● Change detection outputs:
· · ·

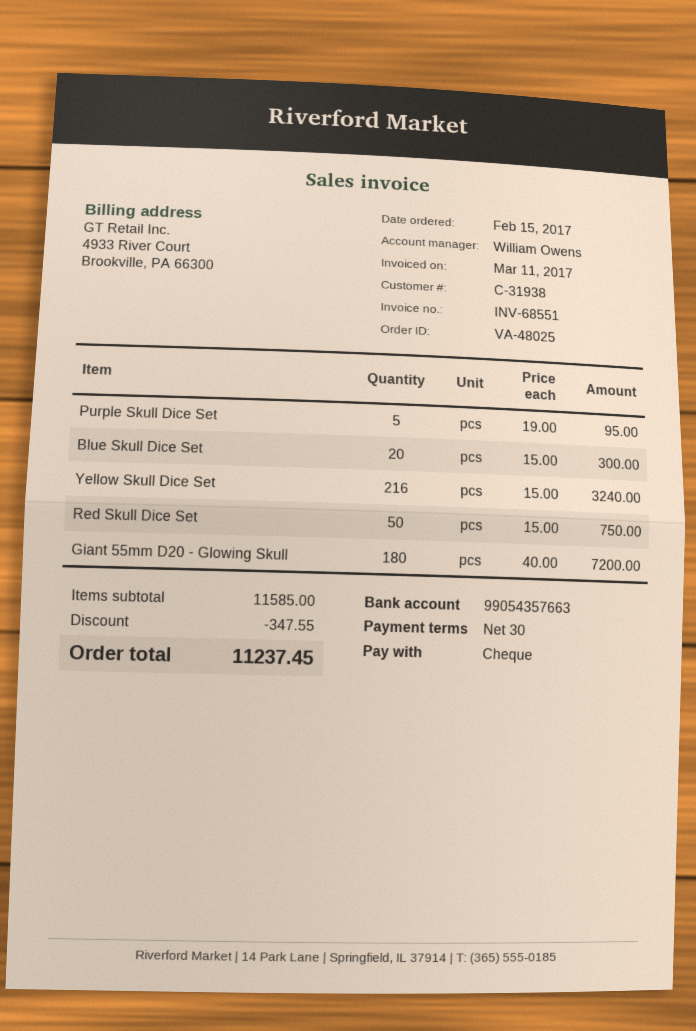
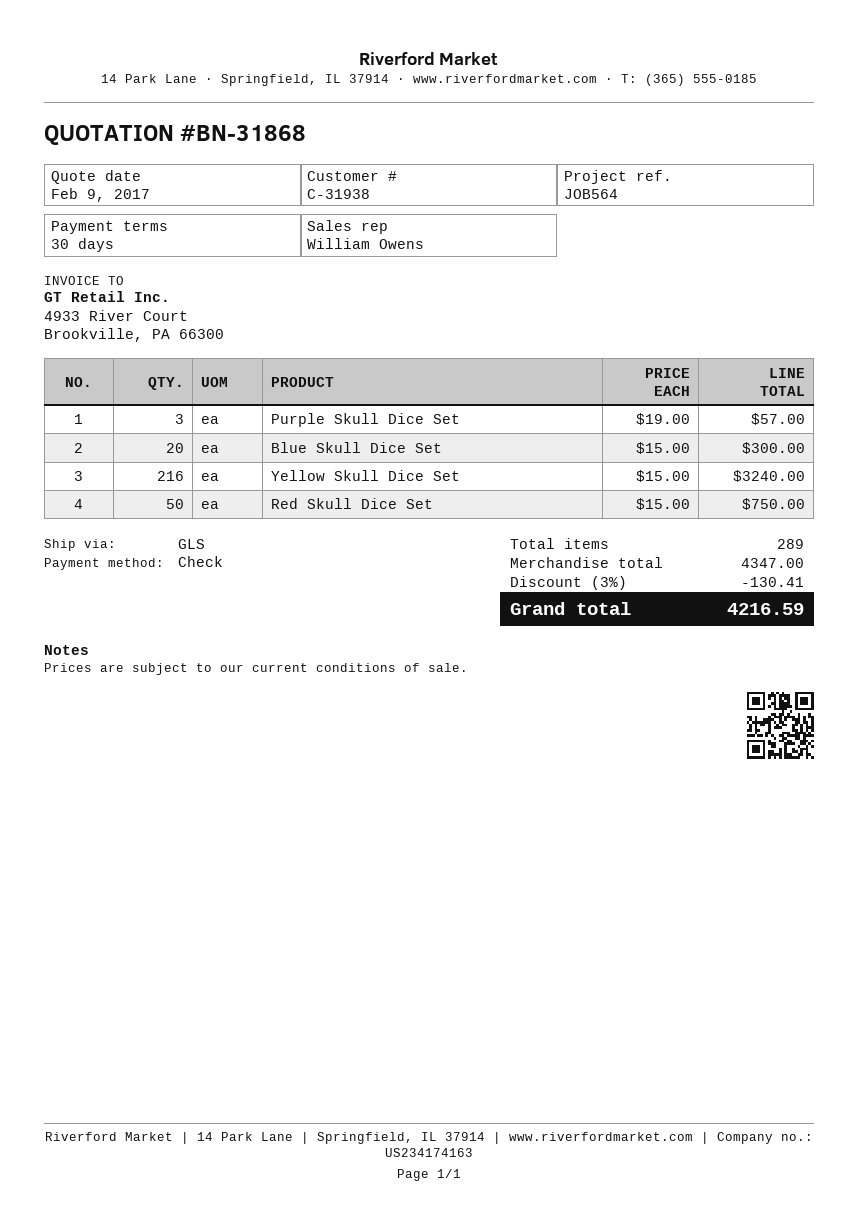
Purple Skull Dice Set: 5 x 19.00 = 95.00 -> 3 x 19.00 = 57.00
Giant 55mm D20 - Glowing Skull: 180 x 40.00 = 7200.00 -> none
subtotal: 11585.00 -> 4347.00
discount: 347.55 -> 130.41
total: 11237.45 -> 4216.59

· · ·

The response has to be an exact copy of all the data, pictures excluded.

● Answer section:
Purple Skull Dice Set: 5 x 19.00 = 95.00 -> 3 x 19.00 = 57.00
Giant 55mm D20 - Glowing Skull: 180 x 40.00 = 7200.00 -> none
subtotal: 11585.00 -> 4347.00
discount: 347.55 -> 130.41
total: 11237.45 -> 4216.59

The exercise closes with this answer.